2022-12-20

野村不動産社長・松尾大作の「神は細部に宿る」精神 「新しい街づくりは小さなことの積み重ね」

松尾大作・野村不動産社長



次の成長へ、海外を開拓


 今、野村不動産は日本で培ったノウハウを海外で生かそうとしている。注力しているのはベトナム、フィリピン、タイという東南アジア諸国。社内では「アジアの成長を取りに行く」という号令がかかる。

「ローカルビジネスであり、国内と海外で基本は変わらない。そして共存共栄できるパートナーと密接な関係をつくること、そして投資ではなく、商品企画を重視して、付加価値をパートナーにも提供していく」

 特に重視するのが「KAIZEN活動」。例えば、これまでの東南アジアの企業が住宅開発などをする際には「雨漏り」など施工の不備や、工程管理が不十分で工期が遅れることが多かった。しかし、これらは日本企業からすると基本中の基本。

 その基本の徹底を長年続けたことで、物件の品質が向上。現地企業からも感謝され「KAIZEN活動」で手数料を得ることもできるようになっている。

 野村不動産は2031年度までに海外事業で約5500億円を投資資金として確保している。中でも現在進行中の中期経営計画ではベトナムの事業量が多く、ホーチミン、ハノイを中心に約2万5000戸の住宅開発を進め、すでに今期から収益貢献を始めている。

 一方、収益不動産事業、つまり投資事業では欧米をターゲットにしている。英国ロンドンではオフィスビルを取得。建築費高騰という逆風は吹くが、「出口は見えている」と話す。

 また、米国オレゴン州ポートランド市で再開発事業に参画。世界の不動産の大市場である米国で「橋頭堡」を築くという意味を持つ。こちらも金利上昇という逆風が吹くが「あまり神経質になっても事業はできない。事業の中でバッファを取りながらやっていく必要がある」。

 松尾氏は1964年10月鹿児島県生まれ。88年同志社大学経済学部卒業後、野村不動産入社。12年執行役員、15年常務執行役員、18年取締役兼専務執行役員、21年4月野村不動産社長就任という足取り。

 松尾氏が不動産業界を志望したのは、元々地理や歴史に興味があり、国内外の歴史書に記されている土地の開発などを読んで憧れを抱いていたことが大きかった。そこで進路を信託銀行か不動産デベロッパーに絞り、「就職活動でお会いした方々が魅力的だった」という野村不動産への入社を決めた。

 松尾氏は若手時代を「必死だった」と振り返る。88年入社の松尾氏はバブル経済崩壊の中、若手時代を過ごした。その厳しい環境下では「単にモノをつくれば売れるものではない」ということを痛感。

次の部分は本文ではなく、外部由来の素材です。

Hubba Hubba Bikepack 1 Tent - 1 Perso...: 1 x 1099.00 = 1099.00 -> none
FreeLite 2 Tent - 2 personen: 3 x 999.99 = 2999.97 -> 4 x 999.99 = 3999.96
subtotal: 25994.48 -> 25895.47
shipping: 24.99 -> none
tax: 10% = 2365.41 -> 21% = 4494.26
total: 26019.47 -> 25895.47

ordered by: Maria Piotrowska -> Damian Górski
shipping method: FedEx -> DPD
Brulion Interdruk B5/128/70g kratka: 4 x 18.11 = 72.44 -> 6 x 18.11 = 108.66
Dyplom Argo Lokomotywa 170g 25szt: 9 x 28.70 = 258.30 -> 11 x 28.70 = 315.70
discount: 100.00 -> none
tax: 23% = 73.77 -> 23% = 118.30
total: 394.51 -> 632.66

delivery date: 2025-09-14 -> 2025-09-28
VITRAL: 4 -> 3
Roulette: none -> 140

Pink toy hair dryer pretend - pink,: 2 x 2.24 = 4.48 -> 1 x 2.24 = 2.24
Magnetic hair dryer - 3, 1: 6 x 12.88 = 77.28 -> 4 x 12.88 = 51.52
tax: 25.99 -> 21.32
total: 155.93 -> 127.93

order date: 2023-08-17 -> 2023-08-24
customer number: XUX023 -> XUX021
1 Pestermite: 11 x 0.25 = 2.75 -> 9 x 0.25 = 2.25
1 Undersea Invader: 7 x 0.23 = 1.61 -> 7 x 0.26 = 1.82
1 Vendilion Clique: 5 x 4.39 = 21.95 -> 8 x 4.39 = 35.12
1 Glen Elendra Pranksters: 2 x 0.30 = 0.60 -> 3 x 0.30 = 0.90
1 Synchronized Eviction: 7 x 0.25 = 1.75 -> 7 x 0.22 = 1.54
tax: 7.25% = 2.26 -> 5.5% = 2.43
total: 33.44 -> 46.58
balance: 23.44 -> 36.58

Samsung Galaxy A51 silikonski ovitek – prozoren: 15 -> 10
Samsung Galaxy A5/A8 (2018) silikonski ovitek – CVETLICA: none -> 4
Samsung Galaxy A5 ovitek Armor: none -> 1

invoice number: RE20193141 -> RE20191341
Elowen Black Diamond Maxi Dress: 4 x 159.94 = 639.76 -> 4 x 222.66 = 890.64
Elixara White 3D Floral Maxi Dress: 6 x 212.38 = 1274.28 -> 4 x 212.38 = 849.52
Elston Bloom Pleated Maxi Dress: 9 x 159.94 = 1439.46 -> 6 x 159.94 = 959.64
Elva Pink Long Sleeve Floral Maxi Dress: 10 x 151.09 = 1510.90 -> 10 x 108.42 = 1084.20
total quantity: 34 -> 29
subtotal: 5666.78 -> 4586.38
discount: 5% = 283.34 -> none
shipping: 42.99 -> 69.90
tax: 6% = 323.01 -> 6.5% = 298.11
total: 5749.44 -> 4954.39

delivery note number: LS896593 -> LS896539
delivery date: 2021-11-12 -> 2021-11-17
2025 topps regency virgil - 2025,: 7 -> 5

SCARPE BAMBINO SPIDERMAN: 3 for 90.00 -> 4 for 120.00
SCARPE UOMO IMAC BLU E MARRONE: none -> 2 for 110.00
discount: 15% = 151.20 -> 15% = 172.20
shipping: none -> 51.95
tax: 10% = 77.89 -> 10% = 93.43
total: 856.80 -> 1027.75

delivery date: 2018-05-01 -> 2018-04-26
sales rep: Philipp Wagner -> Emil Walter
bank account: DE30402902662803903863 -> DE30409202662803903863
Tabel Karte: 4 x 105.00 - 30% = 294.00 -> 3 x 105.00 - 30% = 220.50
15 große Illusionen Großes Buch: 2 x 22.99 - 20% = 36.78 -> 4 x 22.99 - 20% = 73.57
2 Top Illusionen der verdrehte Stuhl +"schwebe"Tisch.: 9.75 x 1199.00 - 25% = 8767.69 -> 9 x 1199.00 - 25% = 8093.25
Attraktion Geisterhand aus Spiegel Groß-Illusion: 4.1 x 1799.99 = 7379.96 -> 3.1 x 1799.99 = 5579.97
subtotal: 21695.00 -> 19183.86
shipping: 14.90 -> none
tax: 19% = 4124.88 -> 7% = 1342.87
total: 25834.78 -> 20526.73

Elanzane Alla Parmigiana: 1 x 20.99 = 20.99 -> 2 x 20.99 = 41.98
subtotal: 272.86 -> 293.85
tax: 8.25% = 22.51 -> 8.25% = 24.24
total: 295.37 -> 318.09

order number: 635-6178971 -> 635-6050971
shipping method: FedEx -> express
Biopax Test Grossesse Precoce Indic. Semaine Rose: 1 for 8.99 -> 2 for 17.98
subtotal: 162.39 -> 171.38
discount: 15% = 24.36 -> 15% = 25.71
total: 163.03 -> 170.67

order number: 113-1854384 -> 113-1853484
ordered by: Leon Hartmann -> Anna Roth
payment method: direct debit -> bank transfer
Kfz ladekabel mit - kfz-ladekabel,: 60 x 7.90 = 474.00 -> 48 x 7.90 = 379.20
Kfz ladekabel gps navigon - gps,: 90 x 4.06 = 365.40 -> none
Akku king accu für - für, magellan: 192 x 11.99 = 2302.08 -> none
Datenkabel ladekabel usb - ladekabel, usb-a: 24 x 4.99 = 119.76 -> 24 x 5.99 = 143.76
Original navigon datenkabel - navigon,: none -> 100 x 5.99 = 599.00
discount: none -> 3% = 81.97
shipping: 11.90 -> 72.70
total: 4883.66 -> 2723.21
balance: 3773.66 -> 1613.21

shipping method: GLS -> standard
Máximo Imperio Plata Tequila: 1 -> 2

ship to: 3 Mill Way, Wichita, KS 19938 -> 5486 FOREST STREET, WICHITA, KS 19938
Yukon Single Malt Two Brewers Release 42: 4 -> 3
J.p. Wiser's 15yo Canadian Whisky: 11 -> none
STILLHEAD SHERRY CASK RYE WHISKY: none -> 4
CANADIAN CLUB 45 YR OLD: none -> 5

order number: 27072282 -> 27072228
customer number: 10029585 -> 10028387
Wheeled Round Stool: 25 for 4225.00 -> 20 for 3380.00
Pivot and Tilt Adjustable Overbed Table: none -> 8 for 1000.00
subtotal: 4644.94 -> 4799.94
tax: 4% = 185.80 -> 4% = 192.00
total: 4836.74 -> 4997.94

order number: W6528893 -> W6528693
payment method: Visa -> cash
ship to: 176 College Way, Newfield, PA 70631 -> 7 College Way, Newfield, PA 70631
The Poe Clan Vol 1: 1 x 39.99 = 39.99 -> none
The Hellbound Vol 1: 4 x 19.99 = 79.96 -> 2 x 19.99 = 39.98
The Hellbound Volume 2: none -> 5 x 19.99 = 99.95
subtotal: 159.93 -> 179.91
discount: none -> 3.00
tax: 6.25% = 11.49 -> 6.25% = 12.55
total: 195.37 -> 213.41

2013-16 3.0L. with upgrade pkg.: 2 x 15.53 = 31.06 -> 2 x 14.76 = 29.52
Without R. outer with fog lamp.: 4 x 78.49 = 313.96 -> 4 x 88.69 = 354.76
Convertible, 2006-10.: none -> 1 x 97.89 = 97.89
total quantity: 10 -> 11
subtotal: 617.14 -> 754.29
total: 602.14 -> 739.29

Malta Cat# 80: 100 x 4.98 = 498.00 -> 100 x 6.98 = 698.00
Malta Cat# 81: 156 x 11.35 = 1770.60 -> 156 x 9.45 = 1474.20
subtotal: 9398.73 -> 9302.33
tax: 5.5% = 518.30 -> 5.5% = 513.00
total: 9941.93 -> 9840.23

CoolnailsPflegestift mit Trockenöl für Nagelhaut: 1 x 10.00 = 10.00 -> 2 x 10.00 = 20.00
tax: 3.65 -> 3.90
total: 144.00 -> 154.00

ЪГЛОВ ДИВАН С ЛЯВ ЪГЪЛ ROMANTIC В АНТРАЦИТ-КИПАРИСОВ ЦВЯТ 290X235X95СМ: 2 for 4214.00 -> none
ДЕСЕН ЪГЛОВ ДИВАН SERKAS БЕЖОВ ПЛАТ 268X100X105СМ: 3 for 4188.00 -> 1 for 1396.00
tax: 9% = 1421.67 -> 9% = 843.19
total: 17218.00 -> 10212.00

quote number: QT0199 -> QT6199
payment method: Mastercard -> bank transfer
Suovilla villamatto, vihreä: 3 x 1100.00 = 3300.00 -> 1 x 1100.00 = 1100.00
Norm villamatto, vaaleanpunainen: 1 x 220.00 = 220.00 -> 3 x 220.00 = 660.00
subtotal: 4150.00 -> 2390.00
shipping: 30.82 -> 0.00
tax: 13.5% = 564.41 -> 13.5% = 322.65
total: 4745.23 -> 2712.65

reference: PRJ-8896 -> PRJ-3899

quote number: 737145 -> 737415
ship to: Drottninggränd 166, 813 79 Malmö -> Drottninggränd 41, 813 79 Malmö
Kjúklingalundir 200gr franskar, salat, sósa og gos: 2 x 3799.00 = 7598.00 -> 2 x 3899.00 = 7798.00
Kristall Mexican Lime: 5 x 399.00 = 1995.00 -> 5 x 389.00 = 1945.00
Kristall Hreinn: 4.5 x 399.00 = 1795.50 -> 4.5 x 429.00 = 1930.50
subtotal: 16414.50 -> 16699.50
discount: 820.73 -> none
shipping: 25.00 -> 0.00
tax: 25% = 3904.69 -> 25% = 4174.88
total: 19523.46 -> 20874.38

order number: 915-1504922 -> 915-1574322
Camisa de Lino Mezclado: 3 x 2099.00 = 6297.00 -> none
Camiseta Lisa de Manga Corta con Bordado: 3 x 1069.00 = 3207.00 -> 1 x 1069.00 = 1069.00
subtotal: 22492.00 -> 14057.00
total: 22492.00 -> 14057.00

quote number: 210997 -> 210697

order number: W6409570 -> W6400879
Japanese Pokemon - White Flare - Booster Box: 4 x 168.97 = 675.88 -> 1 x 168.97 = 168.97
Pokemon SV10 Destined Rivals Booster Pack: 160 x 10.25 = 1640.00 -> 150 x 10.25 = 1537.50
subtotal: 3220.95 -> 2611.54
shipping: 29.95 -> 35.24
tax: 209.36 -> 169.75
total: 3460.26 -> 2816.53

 特に松尾氏は「開発」の経験が長い。周囲には用地を買うことに徹する人が多かったが、松尾氏は、その土地にどんな価値のあるものが開発されるのかについても、継続して関わり続けていた。「不動産は残るもの。5年前、10年前に関わったマンションが地域で評判になっていたりするのを聞くことがやりがいにつながっていた」という。

 辛かったのはサブプライム危機、リーマンショックの時。当時、松尾氏は事業部長として大阪にいたが「何をやっても全くダメだった」と振り返る。

 物件が売れず、部下との関係もうまくいかなかった。「この時代の経験は自分にとって戒めになっており、転換期だった」。当時、開発に携わったマンションは今の中古価格の方が高く取引されているという。

 21年に社長に就任したが、世はコロナ禍。そこで様々なことを考える時間が取れた。「やはり最後は現場。日々仕事をしているみんなが何を感じているかが大事」という結論に至った。

 社長就任後に社内で所信表明を行ったが、そこで近代建築の3大巨匠の1人であるルートヴィヒ・ミース・ファン・デル・ローエの「神は細部に宿る」という言葉を紹介した。

 デベロッパーは大規模開発などダイナミックなイメージが強いが、「細部にわたって地道に努力を積み重ねた結果。〝上〟から見ているだけでは世間の変容は捉えられない。日々の仕事を大事に続けること。これが原点」。

 財閥系と違い、土地という資産を持たない野村不動産だけに、社員1人ひとりが知恵を発揮することが、より求められる。松尾氏はその「人」を束ね、力を発揮させることができるか。